Task item:
Check every line of the entries for the string "заполнить" and return the ones that contain it.

Front-end code edit data
########
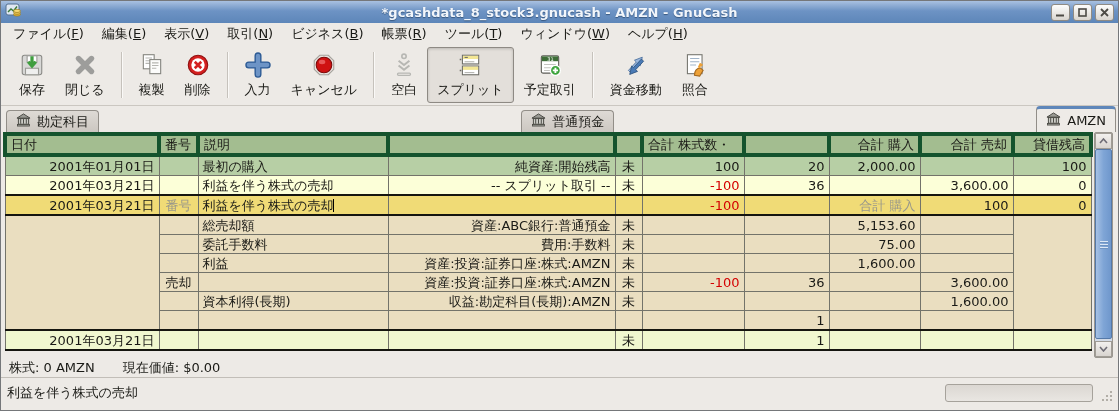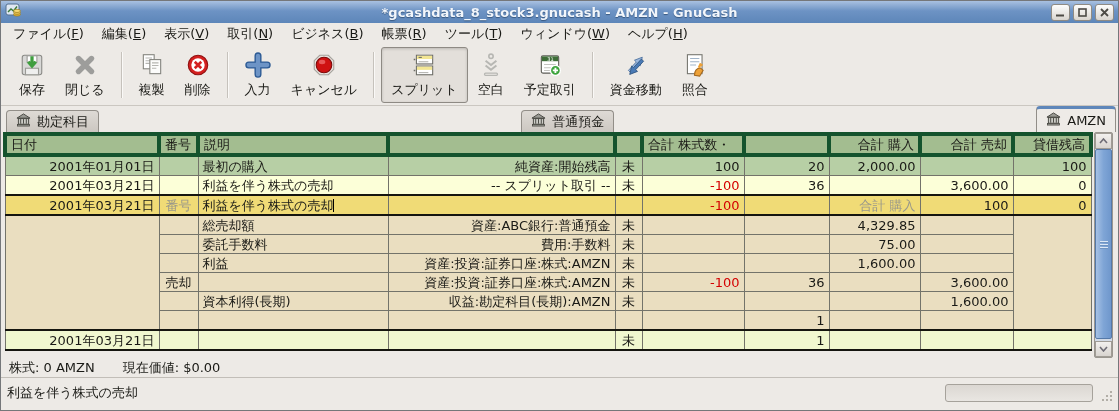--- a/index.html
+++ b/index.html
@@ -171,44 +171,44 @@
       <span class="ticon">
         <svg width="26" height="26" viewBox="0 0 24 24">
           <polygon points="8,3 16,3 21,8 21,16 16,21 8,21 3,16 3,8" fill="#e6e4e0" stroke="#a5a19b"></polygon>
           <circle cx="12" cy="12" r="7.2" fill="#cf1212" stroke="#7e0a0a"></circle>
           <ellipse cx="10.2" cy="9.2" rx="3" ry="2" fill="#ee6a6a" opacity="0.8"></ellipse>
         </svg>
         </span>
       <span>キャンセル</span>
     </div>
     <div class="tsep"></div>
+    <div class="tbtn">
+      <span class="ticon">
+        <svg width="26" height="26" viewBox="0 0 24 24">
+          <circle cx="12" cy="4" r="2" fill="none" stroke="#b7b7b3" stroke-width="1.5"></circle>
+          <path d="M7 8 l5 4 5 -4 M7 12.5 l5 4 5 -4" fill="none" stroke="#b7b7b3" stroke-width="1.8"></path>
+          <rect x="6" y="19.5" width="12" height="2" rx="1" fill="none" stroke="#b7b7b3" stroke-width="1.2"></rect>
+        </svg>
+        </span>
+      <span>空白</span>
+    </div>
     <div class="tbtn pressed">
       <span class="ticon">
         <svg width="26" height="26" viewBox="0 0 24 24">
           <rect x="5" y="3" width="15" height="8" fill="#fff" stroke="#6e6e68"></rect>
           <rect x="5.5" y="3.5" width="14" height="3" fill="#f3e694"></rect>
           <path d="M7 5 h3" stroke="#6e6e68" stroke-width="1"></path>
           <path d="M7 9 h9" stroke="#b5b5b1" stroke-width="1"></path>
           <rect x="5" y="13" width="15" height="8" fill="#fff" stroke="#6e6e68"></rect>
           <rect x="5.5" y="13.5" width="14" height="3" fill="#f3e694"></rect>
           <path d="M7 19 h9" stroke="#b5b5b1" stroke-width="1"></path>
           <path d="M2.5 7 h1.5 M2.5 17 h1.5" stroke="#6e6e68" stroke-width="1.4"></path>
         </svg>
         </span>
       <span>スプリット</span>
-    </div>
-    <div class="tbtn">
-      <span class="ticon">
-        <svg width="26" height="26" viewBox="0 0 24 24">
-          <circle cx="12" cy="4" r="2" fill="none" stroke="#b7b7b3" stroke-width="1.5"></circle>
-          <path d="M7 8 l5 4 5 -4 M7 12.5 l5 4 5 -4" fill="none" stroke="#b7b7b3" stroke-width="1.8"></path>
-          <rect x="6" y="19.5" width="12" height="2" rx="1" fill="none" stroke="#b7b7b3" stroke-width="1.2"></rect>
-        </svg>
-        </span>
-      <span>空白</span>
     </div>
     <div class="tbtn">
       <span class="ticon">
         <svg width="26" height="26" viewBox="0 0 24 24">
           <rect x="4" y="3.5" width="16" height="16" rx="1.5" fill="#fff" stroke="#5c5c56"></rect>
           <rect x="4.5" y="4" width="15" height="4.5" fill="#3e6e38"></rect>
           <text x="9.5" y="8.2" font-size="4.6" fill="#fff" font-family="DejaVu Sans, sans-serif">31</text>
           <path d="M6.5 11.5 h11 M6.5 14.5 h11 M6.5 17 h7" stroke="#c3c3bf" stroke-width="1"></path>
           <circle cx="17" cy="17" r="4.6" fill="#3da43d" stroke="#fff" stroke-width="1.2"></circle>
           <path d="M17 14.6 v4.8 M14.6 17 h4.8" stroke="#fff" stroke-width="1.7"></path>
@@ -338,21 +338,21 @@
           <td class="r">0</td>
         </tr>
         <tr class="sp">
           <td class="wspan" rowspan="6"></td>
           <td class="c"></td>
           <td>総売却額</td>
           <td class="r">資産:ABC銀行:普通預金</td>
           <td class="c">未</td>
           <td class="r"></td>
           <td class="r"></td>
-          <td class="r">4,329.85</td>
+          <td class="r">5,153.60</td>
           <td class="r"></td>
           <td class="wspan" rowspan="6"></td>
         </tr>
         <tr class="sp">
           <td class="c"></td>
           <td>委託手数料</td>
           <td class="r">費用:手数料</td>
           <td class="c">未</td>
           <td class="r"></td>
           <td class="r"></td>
########
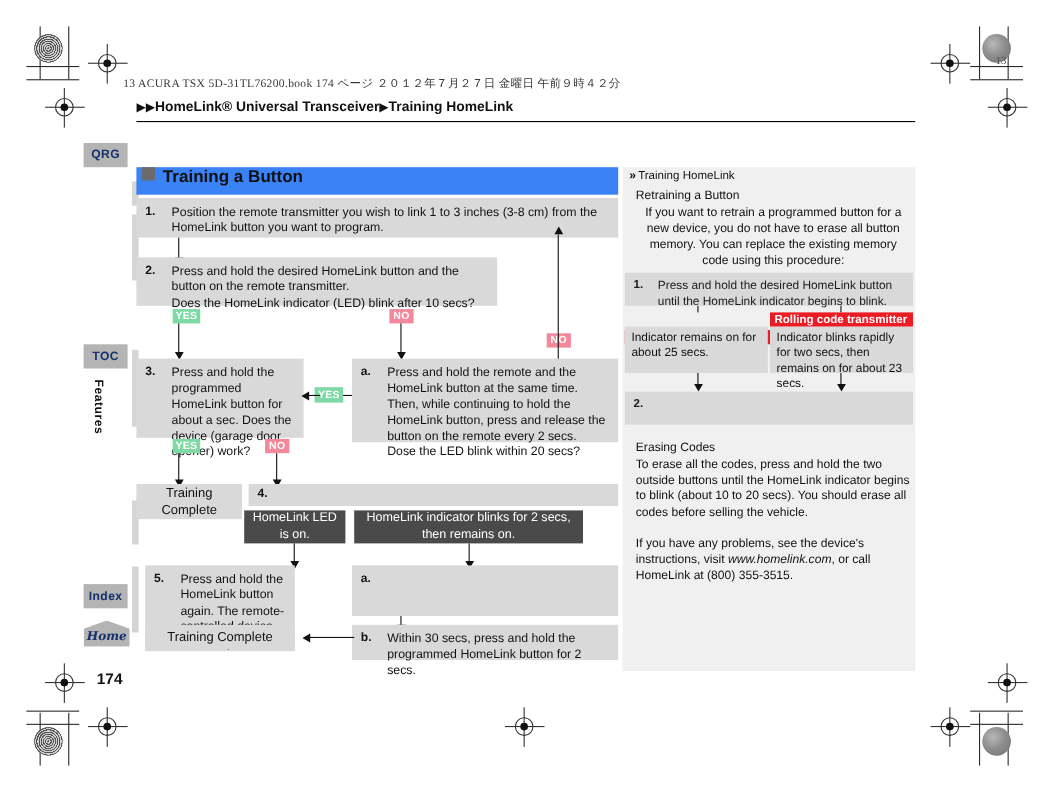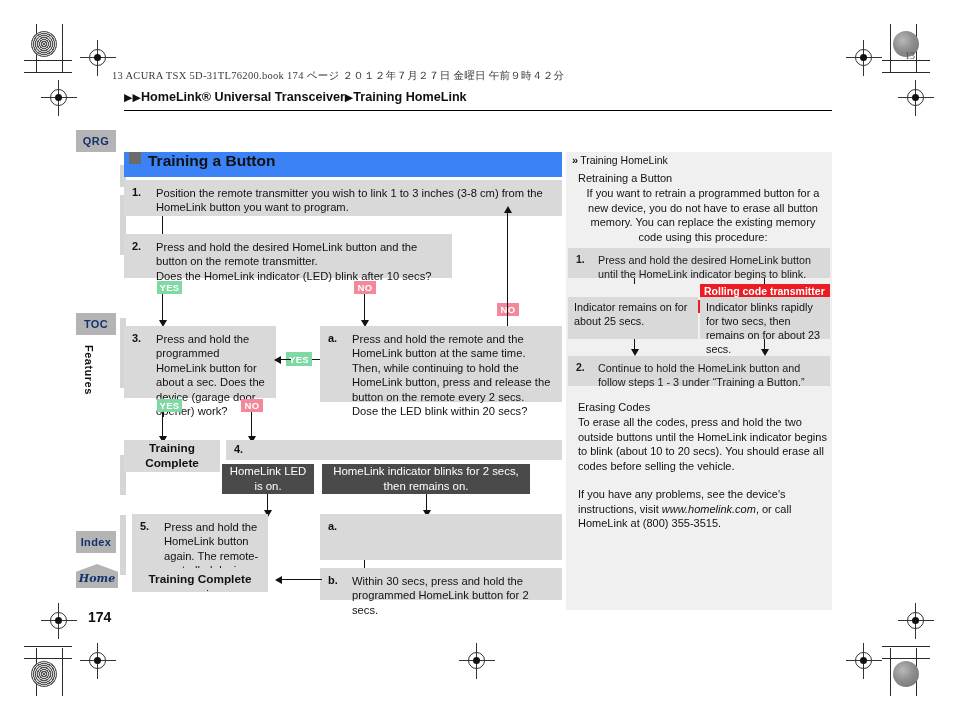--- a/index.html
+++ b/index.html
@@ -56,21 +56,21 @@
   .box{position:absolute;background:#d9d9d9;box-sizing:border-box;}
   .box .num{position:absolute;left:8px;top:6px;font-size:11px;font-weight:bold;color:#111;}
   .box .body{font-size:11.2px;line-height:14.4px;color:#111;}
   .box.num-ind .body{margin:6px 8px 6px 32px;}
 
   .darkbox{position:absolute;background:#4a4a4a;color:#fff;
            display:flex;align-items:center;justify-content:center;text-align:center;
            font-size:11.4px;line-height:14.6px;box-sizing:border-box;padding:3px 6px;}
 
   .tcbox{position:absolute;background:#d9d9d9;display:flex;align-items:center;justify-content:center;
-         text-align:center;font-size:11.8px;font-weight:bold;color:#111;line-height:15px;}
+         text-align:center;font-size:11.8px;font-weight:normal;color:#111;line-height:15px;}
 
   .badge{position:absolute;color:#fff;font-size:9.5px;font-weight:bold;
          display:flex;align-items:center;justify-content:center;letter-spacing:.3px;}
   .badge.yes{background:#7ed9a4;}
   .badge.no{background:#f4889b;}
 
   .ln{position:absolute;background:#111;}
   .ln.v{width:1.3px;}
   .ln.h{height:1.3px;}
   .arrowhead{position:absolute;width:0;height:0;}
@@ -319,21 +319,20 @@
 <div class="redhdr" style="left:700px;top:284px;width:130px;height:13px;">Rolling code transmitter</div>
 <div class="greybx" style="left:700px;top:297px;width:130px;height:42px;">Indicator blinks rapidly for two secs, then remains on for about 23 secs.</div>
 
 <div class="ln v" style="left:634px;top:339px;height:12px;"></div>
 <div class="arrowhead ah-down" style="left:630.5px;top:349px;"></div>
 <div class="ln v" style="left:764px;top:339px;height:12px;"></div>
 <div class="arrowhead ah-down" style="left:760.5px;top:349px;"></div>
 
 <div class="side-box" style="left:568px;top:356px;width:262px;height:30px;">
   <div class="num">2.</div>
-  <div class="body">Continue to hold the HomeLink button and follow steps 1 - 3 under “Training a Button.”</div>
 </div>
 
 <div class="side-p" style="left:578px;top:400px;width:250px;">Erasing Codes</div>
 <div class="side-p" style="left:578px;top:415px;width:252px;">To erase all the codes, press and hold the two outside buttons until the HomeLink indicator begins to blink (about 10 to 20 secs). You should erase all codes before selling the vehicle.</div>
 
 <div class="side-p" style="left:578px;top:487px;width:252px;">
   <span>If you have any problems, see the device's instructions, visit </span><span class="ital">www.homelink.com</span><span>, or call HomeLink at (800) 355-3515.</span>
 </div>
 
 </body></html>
########
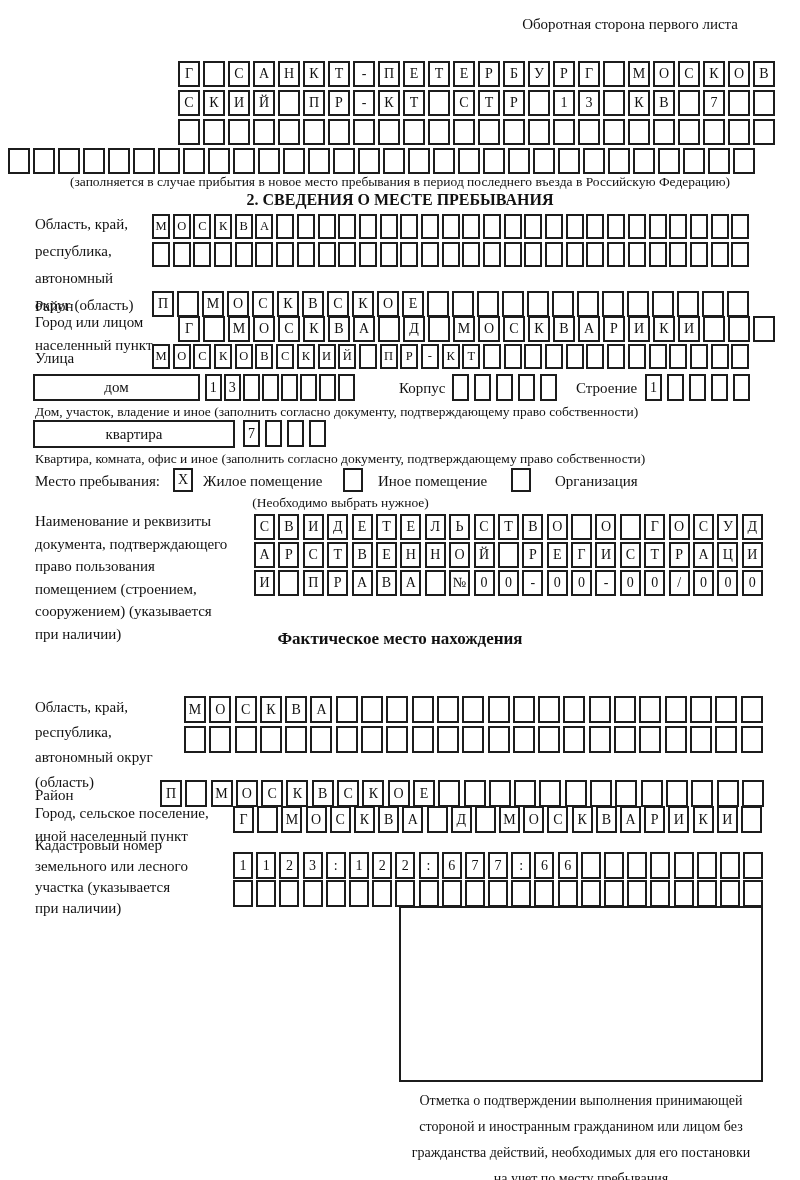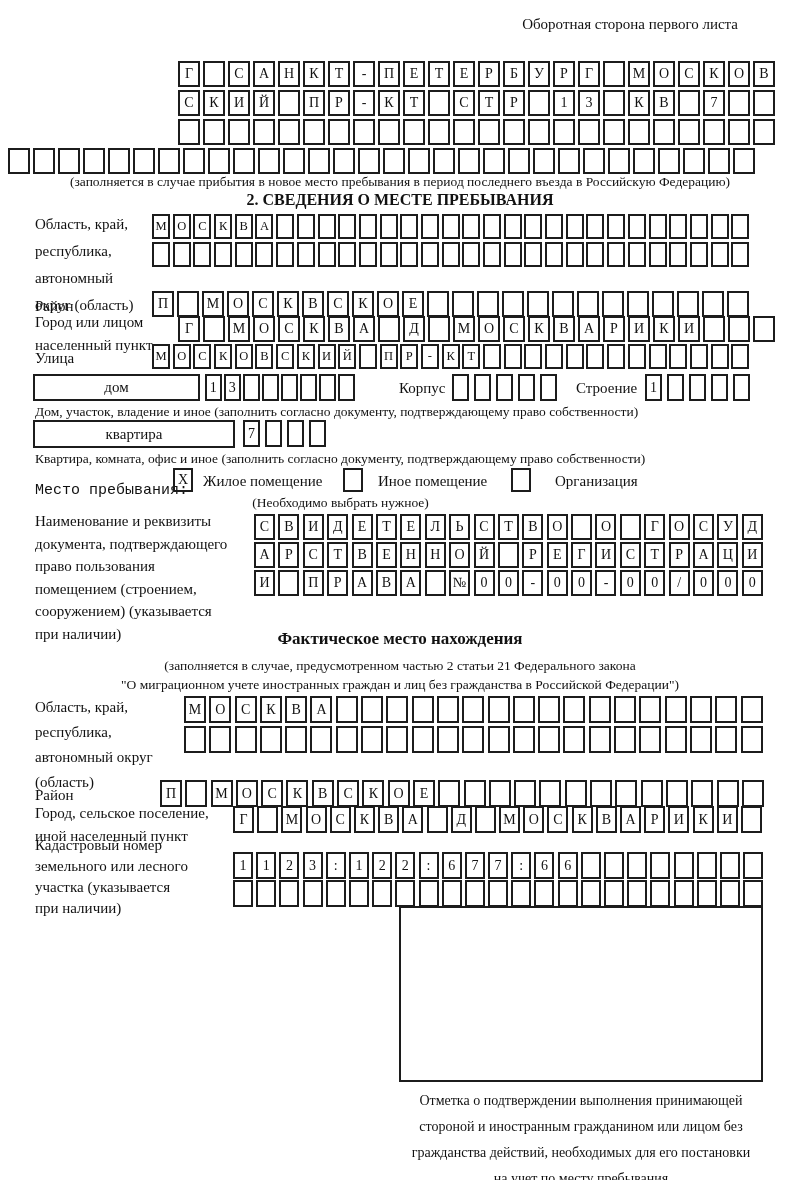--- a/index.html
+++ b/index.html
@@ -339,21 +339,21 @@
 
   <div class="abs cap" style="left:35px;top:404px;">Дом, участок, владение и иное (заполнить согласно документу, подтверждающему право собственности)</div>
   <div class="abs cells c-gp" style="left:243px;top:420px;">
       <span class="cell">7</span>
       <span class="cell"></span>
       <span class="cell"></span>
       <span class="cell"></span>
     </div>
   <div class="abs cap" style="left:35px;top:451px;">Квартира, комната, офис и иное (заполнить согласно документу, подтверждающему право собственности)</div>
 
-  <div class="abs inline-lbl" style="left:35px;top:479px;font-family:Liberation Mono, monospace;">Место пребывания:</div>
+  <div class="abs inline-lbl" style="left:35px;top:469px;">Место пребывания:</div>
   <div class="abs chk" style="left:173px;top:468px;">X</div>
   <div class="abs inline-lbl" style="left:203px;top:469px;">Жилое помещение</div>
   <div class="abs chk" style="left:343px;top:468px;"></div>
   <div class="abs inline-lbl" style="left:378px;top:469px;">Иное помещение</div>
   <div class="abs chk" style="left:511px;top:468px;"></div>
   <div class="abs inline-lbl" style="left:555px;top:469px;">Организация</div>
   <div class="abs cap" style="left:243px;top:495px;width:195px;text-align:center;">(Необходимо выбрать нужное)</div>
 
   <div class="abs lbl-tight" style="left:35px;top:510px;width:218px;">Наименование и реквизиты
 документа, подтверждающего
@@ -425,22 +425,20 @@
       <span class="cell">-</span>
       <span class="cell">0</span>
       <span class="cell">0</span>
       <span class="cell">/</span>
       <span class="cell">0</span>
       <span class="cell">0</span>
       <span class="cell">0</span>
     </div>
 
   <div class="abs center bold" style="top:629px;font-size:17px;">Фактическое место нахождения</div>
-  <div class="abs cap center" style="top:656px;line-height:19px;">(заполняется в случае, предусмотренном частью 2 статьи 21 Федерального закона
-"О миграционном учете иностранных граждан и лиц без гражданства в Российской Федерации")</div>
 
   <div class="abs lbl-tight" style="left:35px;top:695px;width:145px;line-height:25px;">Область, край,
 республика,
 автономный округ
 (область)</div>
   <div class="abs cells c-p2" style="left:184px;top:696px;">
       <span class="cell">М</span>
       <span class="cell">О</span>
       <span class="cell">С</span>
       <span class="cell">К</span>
########
Exercise answer:
   <div class="abs cap" style="left:35px;top:404px;">Дом, участок, владение и иное (заполнить согласно документу, подтверждающему право собственности)</div>
   <div class="abs cap" style="left:35px;top:451px;">Квартира, комната, офис и иное (заполнить согласно документу, подтверждающему право собственности)</div>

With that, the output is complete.